Abstract

For many years different plasma wind tunnel facilities have been in operation all over the world in order to simulate the thermal and chemical loads a space vehicle is exposed to while returning to earth or entering the atmospheres of other celestial bodies. Parallel to the construction of the different plasma generators, e.g. magnetoplasmadynamic, thermal or inductively heated plasma sources, diverse plasmadiagnostic tools and measurement techniques have been developed. At the Institut fur Raumfahrtsysteme of the University of Stuttgart, where four plasma wind tunnels (PWK1-4) are operated, besides optical measurement techniques and diverse mechanical and electrostatic probes, a mass spectrometer as well as different heat flux probes are in use. Especially the results obtained by the last two diagnostic tools are strongly influenced by the catalytic effects of the used probe material and in the case of heat flux measurements additionally possibly by incomplete energy accommodation.
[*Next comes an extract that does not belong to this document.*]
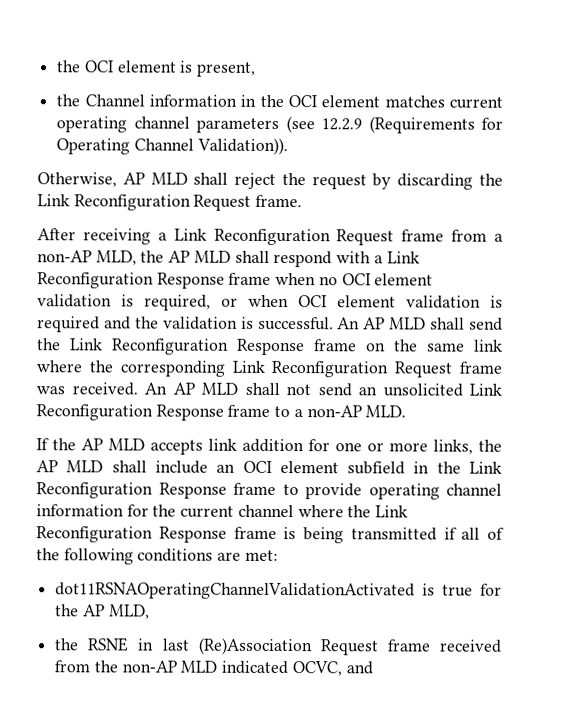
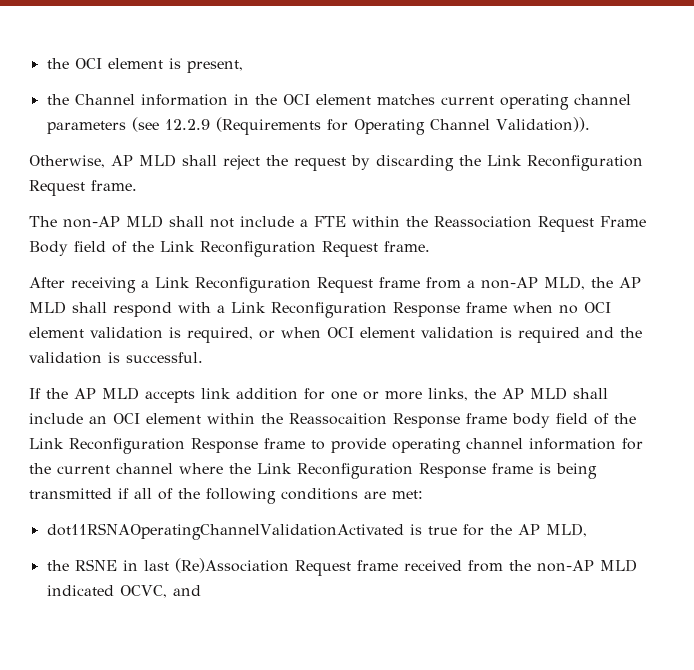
+ The non-AP MLD shall not include a FTE within the Reassociation Request Frame Body field of the Link Reconfiguration Request frame.
- An AP MLD shall send the Link Reconfiguration Response frame on the same link where the corresponding Link Reconfiguration Request frame was received. An AP MLD shall not send an unsolicited Link Reconfiguration Response frame to a non-AP MLD.
- If the AP MLD accepts link addition for one or more links, the AP MLD shall include an OCI element subfield in the Link Reconfiguration Response frame to provide operating channel information for the current channel where the Link Reconfiguration Response frame is being transmitted if all of the following conditions are met:
+ If the AP MLD accepts link addition for one or more links, the AP MLD shall include an OCI element within the Reassocaition Response frame body field of the Link Reconfiguration Response frame to provide operating channel information for the current channel where the Link Reconfiguration Response frame is being transmitted if all of the following conditions are met:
Within this paper mass spectrometric results carried out using an inlet system coated with different materials as well as results of numerical simulations of the mass spectrometer orifice flow using different inlet geometries are presented and discussed. Additionally, heat flux measurements in the orifice plane of the mass spectrometer were performed in order to obtain qualitative information about the energy accommodation of the diverse coatings. Finally a concept for an energy accommodation probe is proposed and first results are presented and discussed.